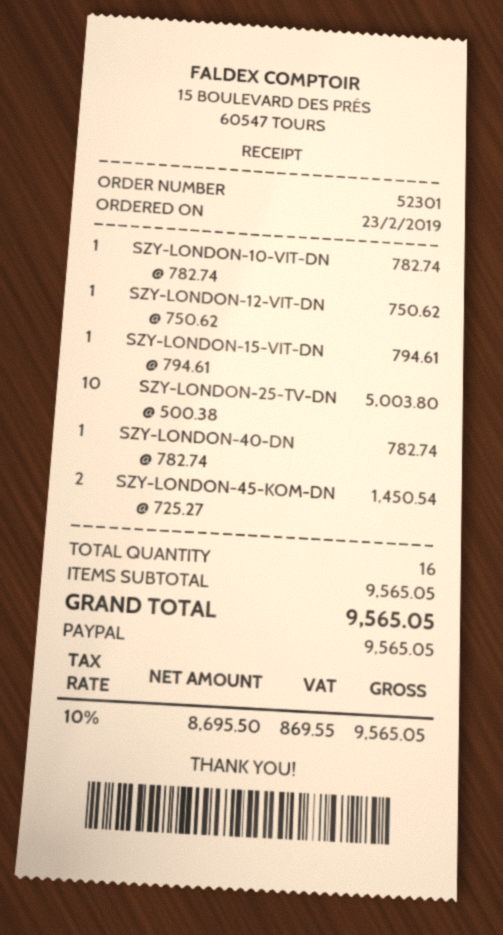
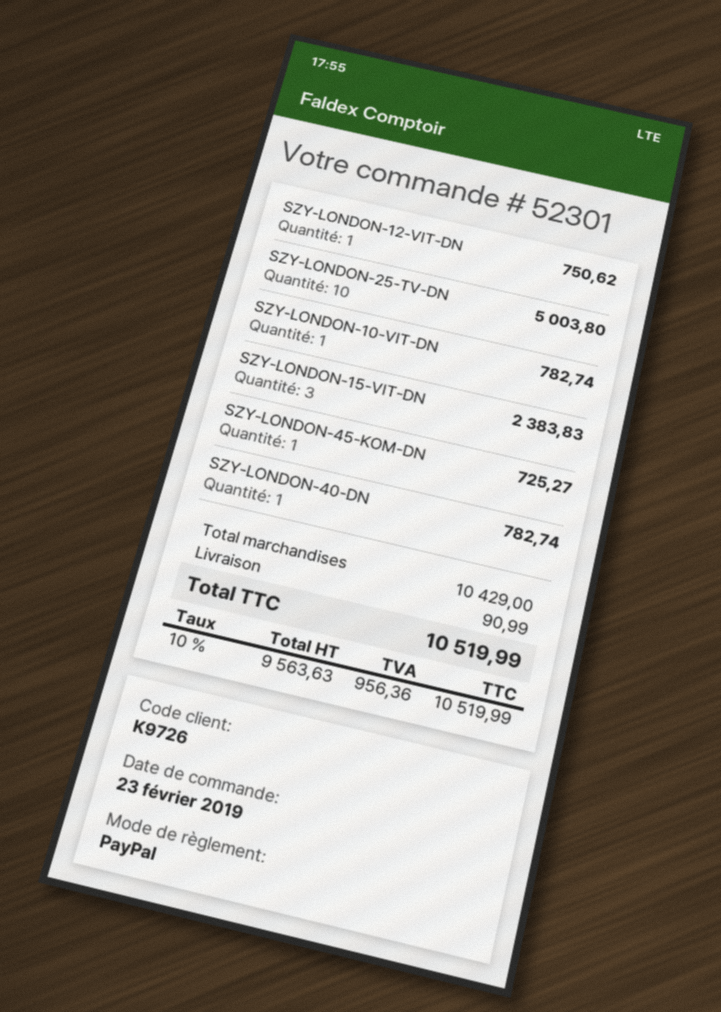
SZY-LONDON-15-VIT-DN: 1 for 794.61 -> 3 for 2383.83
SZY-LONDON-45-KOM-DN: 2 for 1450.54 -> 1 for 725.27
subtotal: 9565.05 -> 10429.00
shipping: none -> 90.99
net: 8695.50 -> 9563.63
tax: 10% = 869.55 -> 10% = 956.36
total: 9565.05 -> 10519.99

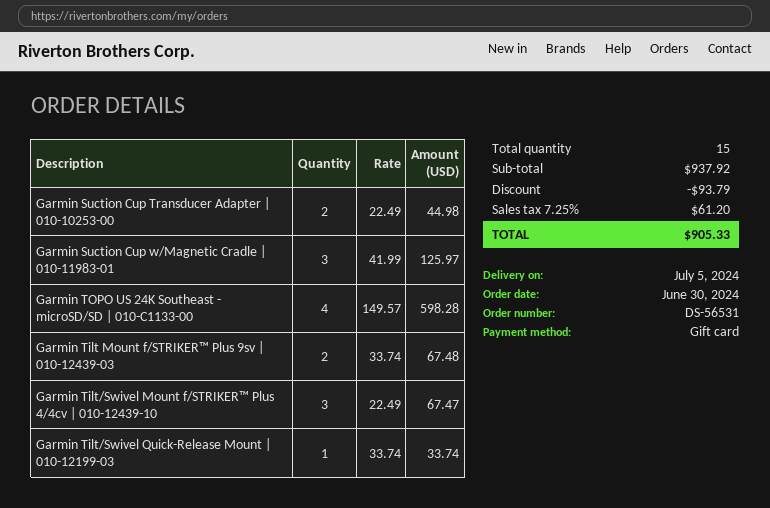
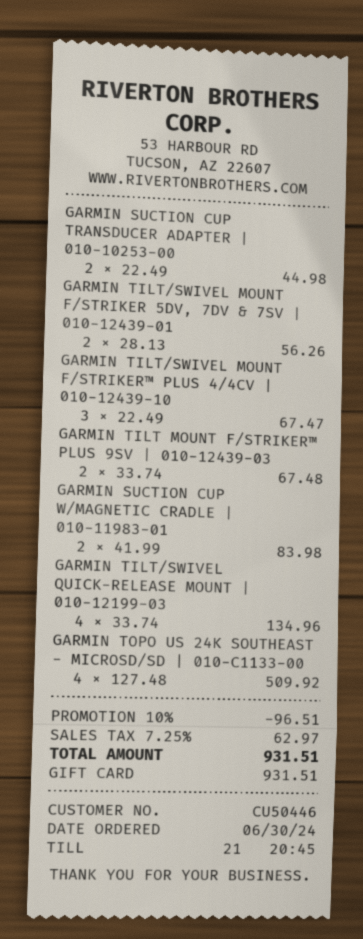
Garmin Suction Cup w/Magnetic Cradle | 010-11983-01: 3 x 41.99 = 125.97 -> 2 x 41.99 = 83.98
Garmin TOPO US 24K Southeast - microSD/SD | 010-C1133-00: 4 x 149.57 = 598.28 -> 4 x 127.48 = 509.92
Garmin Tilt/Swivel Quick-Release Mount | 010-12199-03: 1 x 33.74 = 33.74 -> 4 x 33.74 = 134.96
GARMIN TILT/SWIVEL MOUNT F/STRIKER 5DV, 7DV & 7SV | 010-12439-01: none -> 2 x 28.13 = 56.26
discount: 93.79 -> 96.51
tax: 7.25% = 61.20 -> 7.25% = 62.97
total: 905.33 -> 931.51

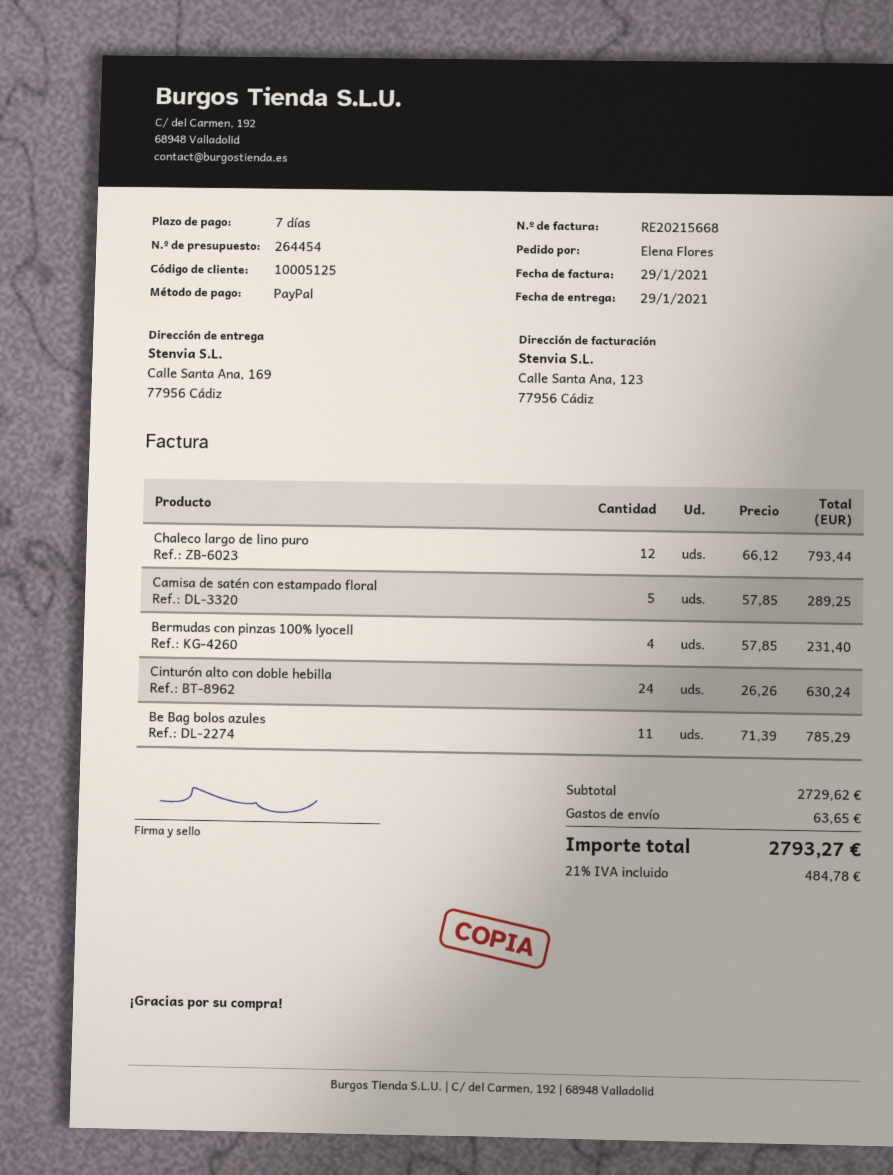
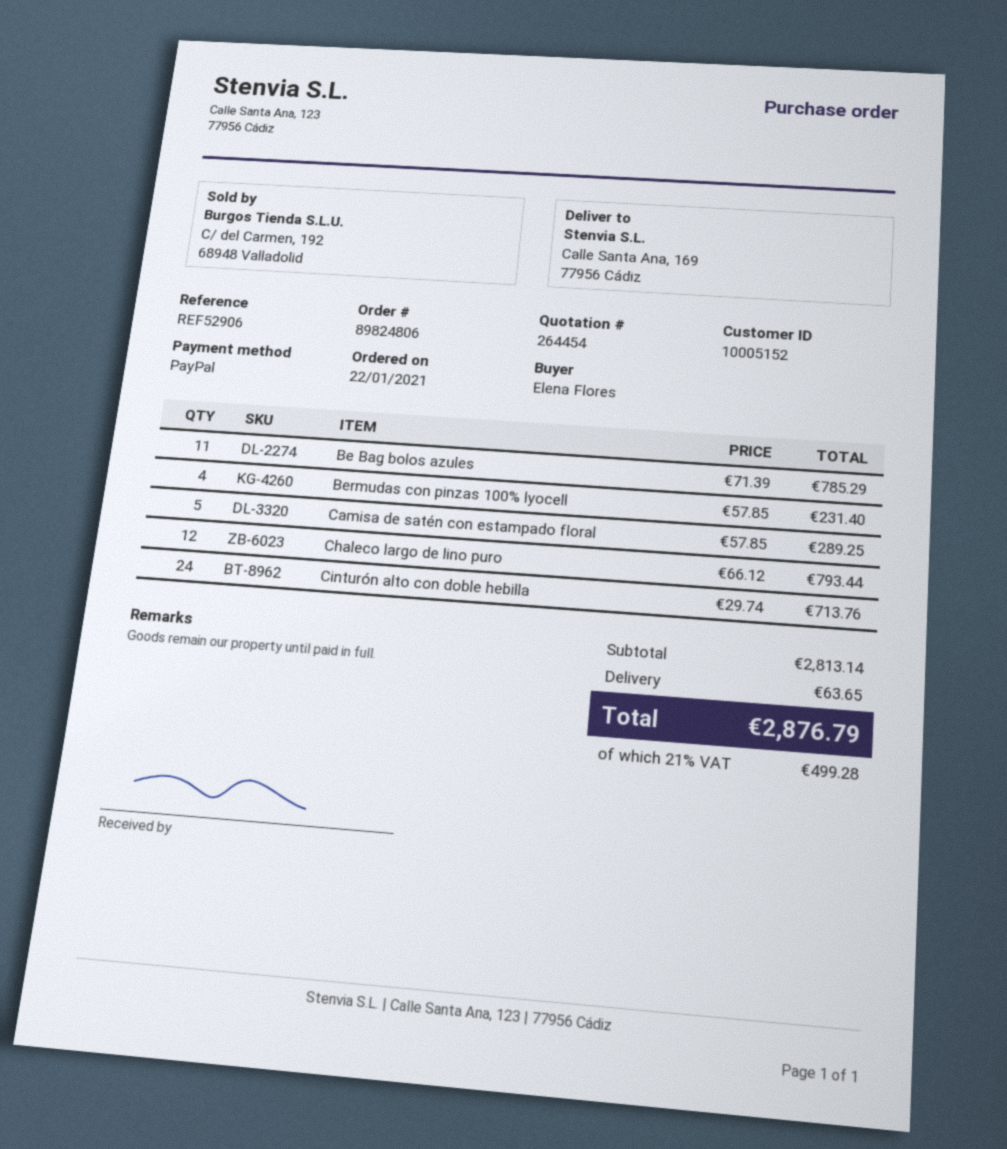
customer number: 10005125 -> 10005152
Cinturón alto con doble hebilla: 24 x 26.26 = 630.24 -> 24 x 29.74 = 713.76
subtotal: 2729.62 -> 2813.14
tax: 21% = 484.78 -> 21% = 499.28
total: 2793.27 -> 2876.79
————
> Requirement:
Where a line in the entries holds "none", copy that line.

> Result for this exercise:
shipping: none -> 90.99
GARMIN TILT/SWIVEL MOUNT F/STRIKER 5DV, 7DV & 7SV | 010-12439-01: none -> 2 x 28.13 = 56.26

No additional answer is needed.